Empréstimo do FAM é plano A. E não há plano B…
Apesar de todo o cenário negativo, a maioria liderada por Isilda Gomes vê sinais positivos que indicam estar a gestão autárquica no bom caminho. Um deles é a redução da dívida, que é este ano inferior em 12,5 milhões de euros do que no ano passado. E isto, pode ler-se no Orçamento, apesar terem sido incluídas as dívidas da Portimão Urbis.
É claro que, como não há milagres, para isso contribuiu, em parte, o aumento de receitas resultantes da colocação dos impostos municipais nas taxas máximas. Essa foi uma das razões invocadas pela CDU para votar contra o orçamento. O Bloco de Esquerda – que, igualmente, votou contra, tal como o da coligação Servir Portimão – mostra-se especialmente preocupado por as receitas previstas para este ano estarem demasiado dependentes do empréstimo do Fundo de Apoio Municipal.

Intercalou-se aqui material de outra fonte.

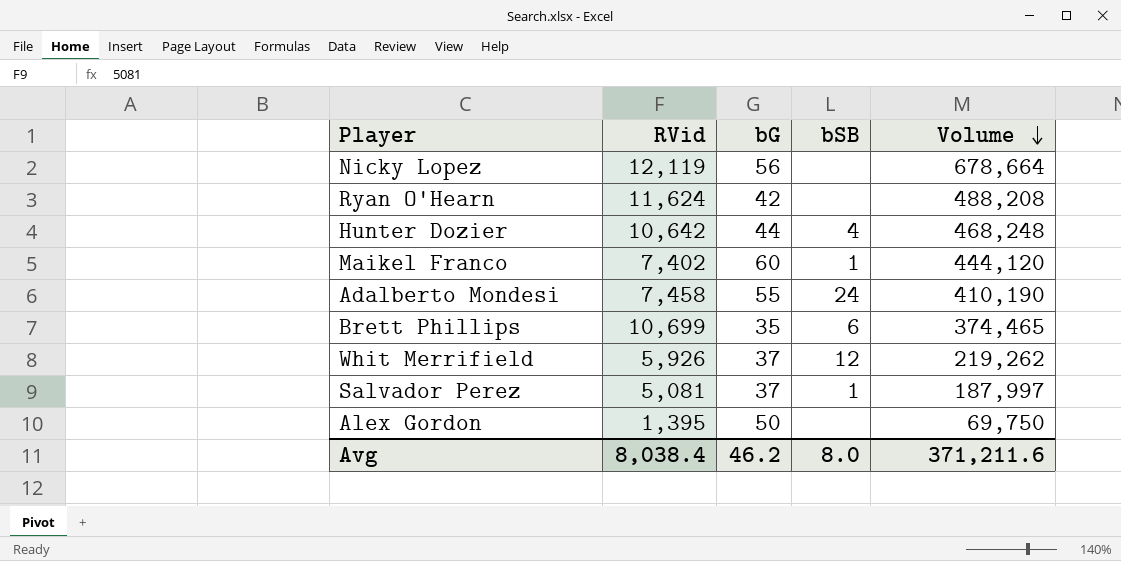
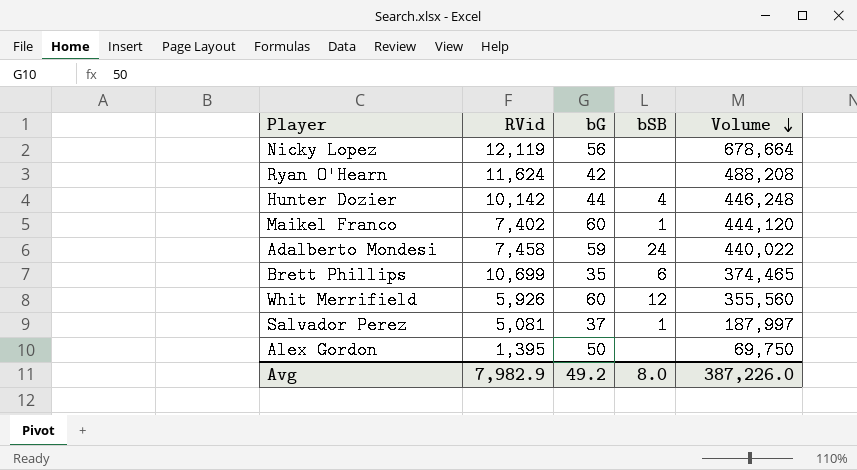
Hunter Dozier | RVid: 10,642 -> 10,142
Hunter Dozier | Volume: 468,248 -> 446,248
Adalberto Mondesi | bG: 55 -> 59
Adalberto Mondesi | Volume: 410,190 -> 440,022
Whit Merrifield | bG: 37 -> 60
Whit Merrifield | Volume: 219,262 -> 355,560
Avg | RVid: 8,038.4 -> 7,982.9
Avg | bG: 46.2 -> 49.2
Avg | Volume: 371,211.6 -> 387,226.0

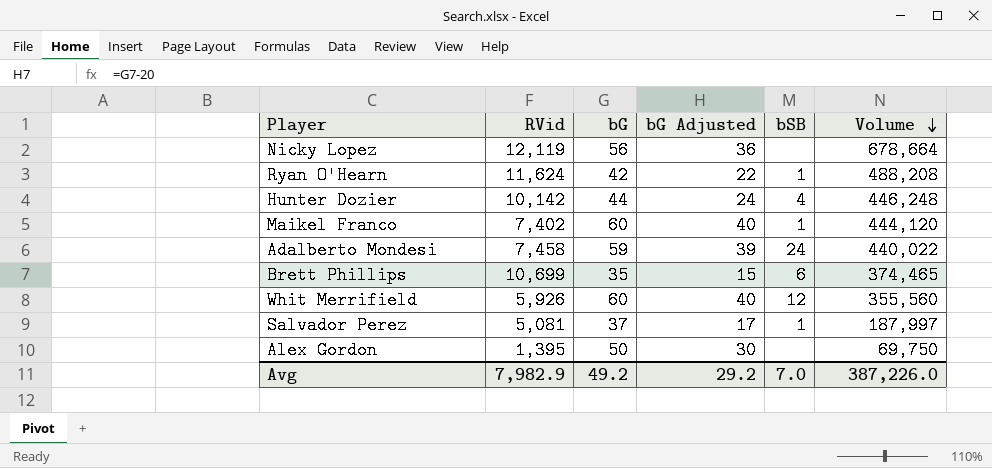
column bG Adjusted | formula: none -> [bG] - 20
Ryan O'Hearn | bSB: none -> 1
Avg | bSB: 8.0 -> 7.0

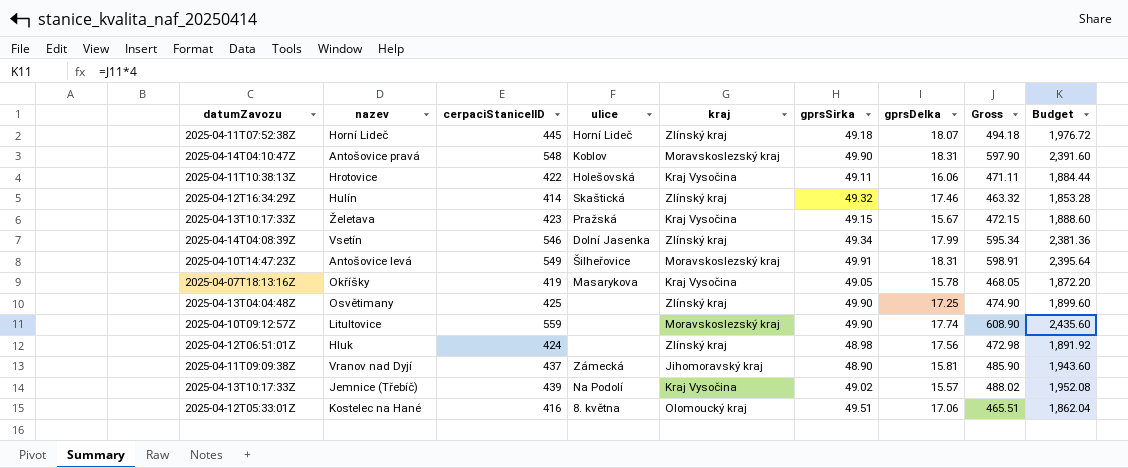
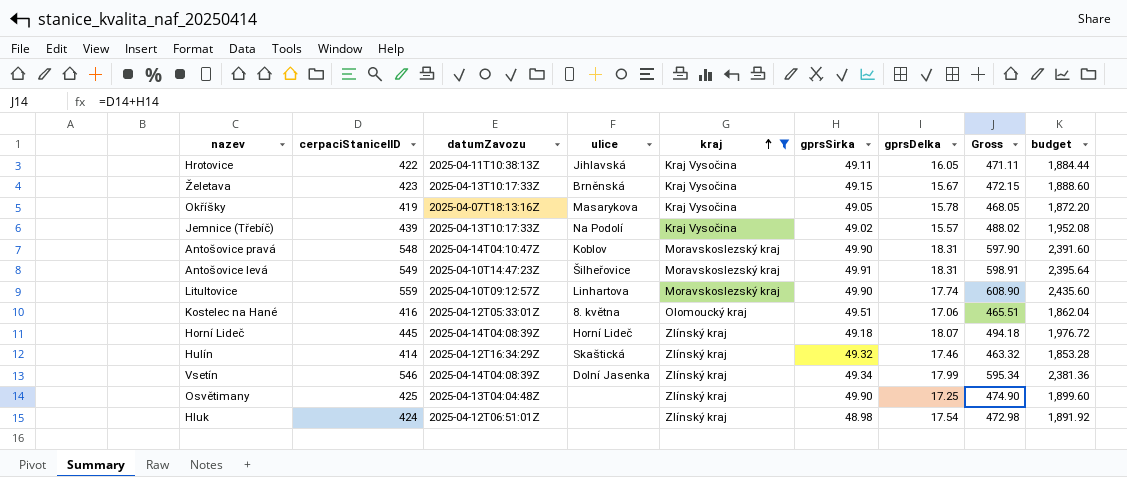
filter: none -> kraj != Jihomoravský kraj
row order: none -> kraj ascending
column datumZavozu | position: 1 -> 3
column name: Budget -> budget
Hrotovice | ulice: Holešovská -> Jihlavská
Hrotovice | gprsDelka: 16.06 -> 16.05
Želetava | ulice: Pražská -> Brněnská
Litultovice | ulice: none -> Linhartova
Horní Lideč | datumZavozu: 2025-04-11T07:52:38Z -> 2025-04-14T04:08:39Z
Hluk | gprsDelka: 17.56 -> 17.54

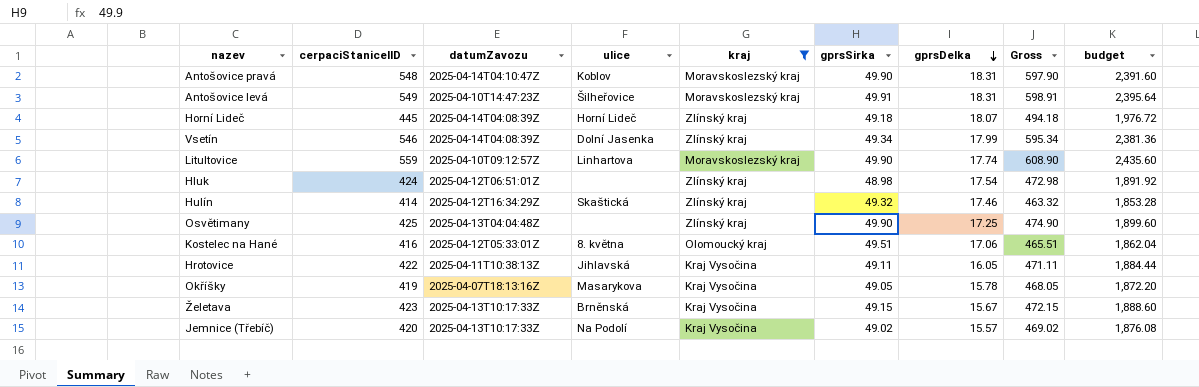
row order: kraj ascending -> gprsDelka descending
Jemnice (Třebíč) | cerpaciStaniceIID: 439 -> 420
Jemnice (Třebíč) | Gross: 488.02 -> 469.02
Jemnice (Třebíč) | budget: 1,952.08 -> 1,876.08

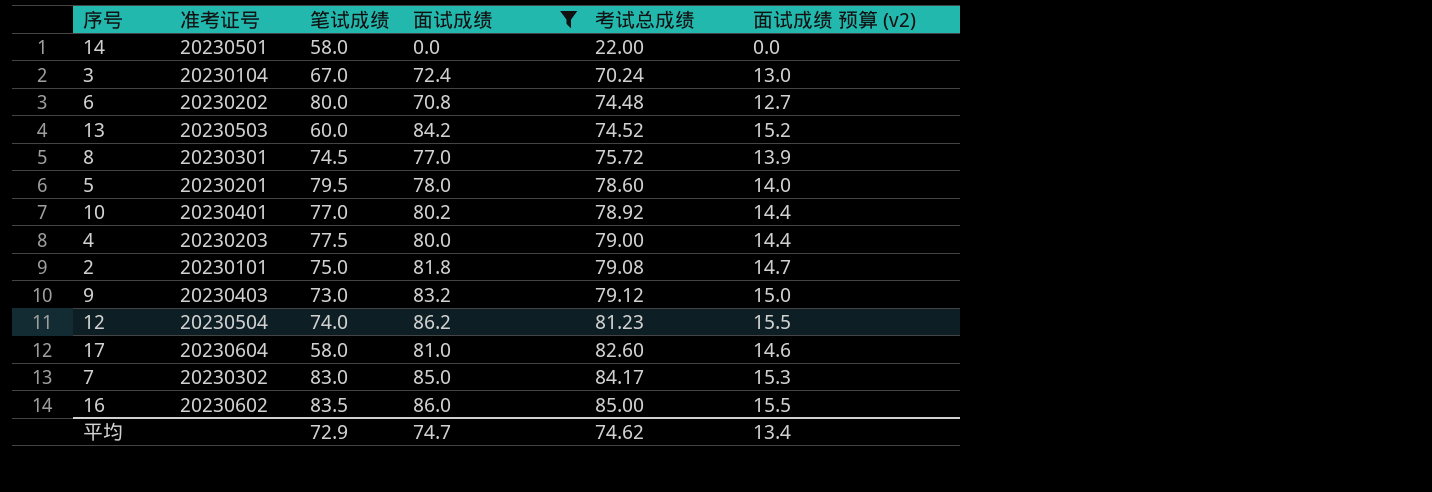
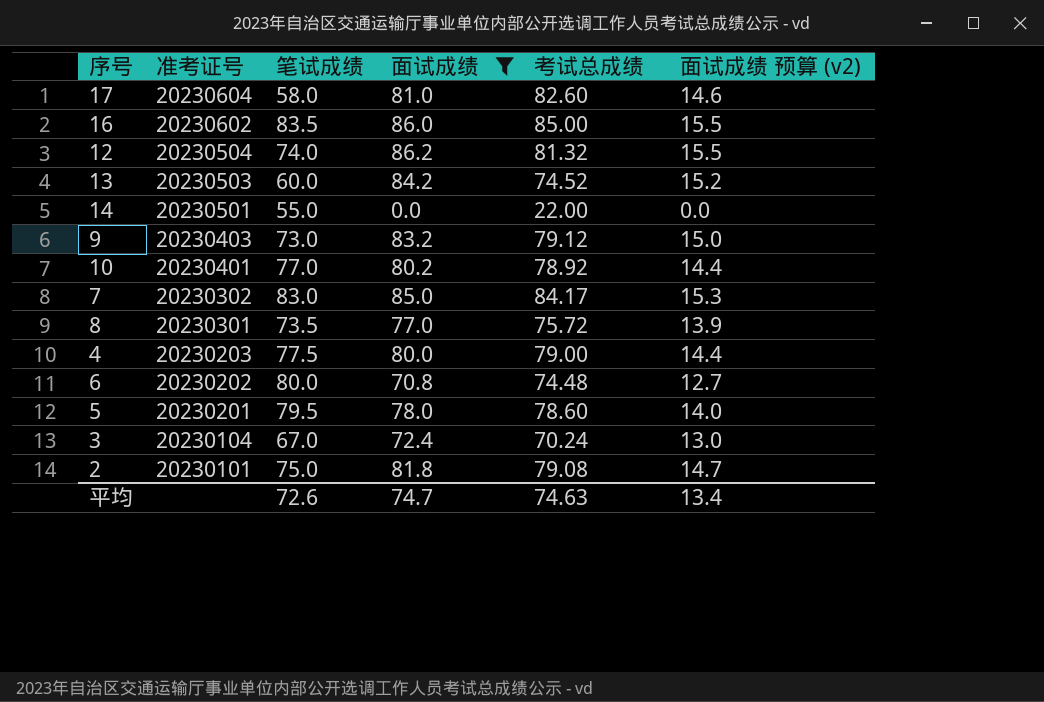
row order: 考试总成绩 ascending -> 准考证号 descending
12 | 考试总成绩: 81.23 -> 81.32
14 | 笔试成绩: 58.0 -> 55.0
8 | 笔试成绩: 74.5 -> 73.5
平均 | 笔试成绩: 72.9 -> 72.6
平均 | 考试总成绩: 74.62 -> 74.63

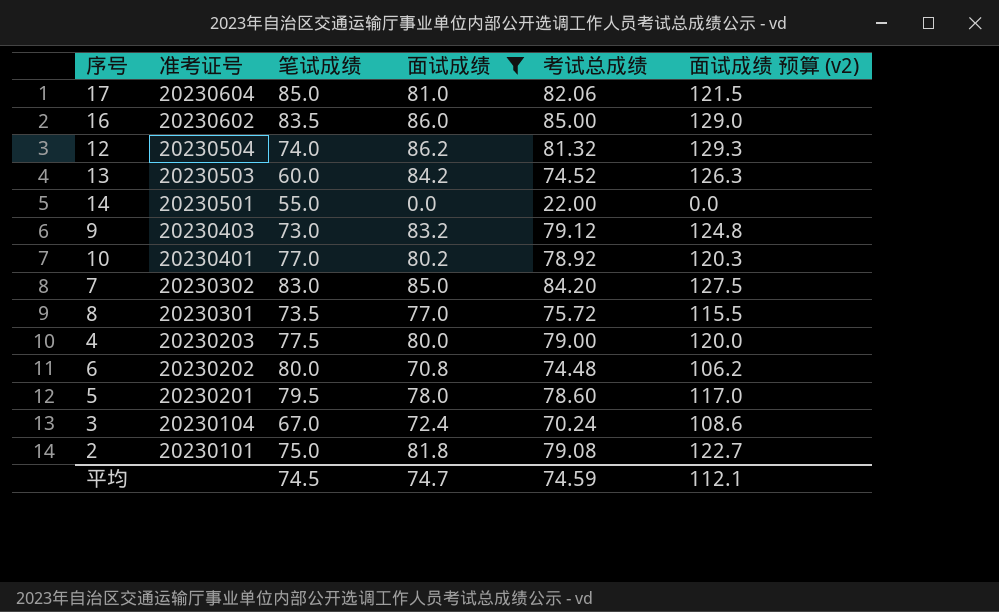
column 面试成绩 预算 (v2) | formula: [面试成绩] * 0.18 -> [面试成绩] * 1.5
17 | 笔试成绩: 58.0 -> 85.0
17 | 考试总成绩: 82.60 -> 82.06
7 | 考试总成绩: 84.17 -> 84.20
平均 | 笔试成绩: 72.6 -> 74.5
平均 | 考试总成绩: 74.63 -> 74.59
平均 | 面试成绩 预算 (v2): 13.4 -> 112.1

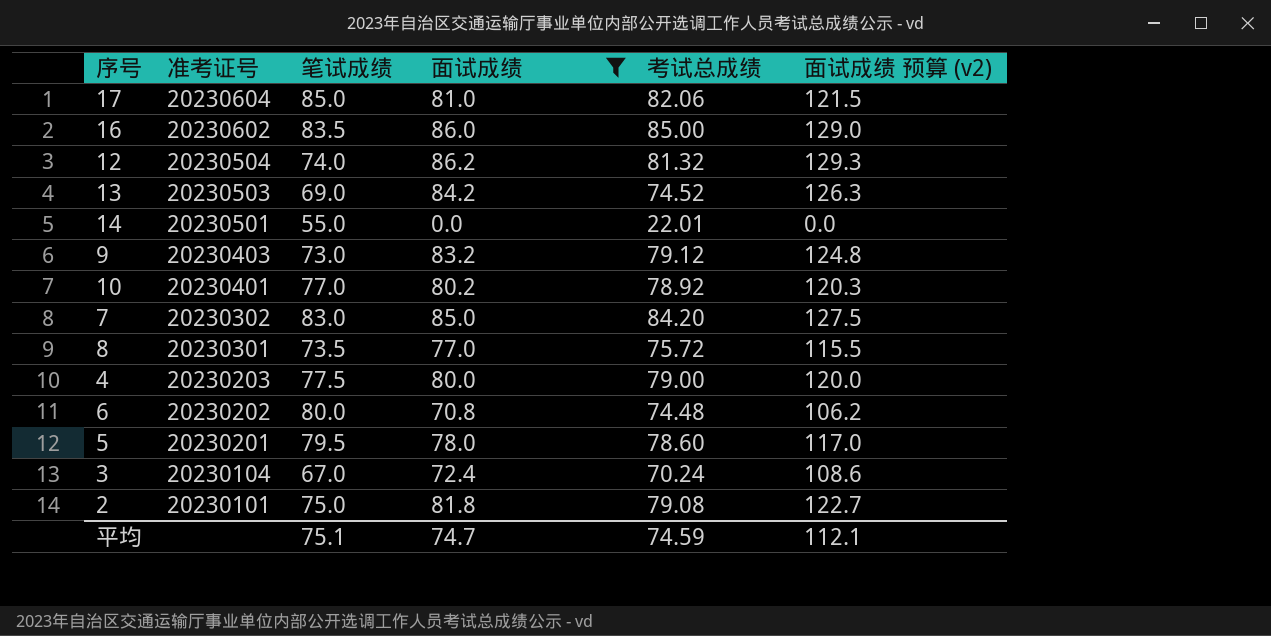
13 | 笔试成绩: 60.0 -> 69.0
14 | 考试总成绩: 22.00 -> 22.01
平均 | 笔试成绩: 74.5 -> 75.1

E esse é realmente um grande problema. Respondendo, na Assembleia Municipal, a uma questão colocada pela bancada do Servir Portimão, a presidente da Câmara assumiu que está mesmo a contar com aquele dinheiro e que não há plano B. Portanto, se o empréstimo for aprovado, com maiores ou menores dificuldades, a gestão da autarquia vai-se fazendo. Mas, se de Lisboa não surgir rapidamente luz verde, ninguém sabe como será possível governar esta câmara quase falida.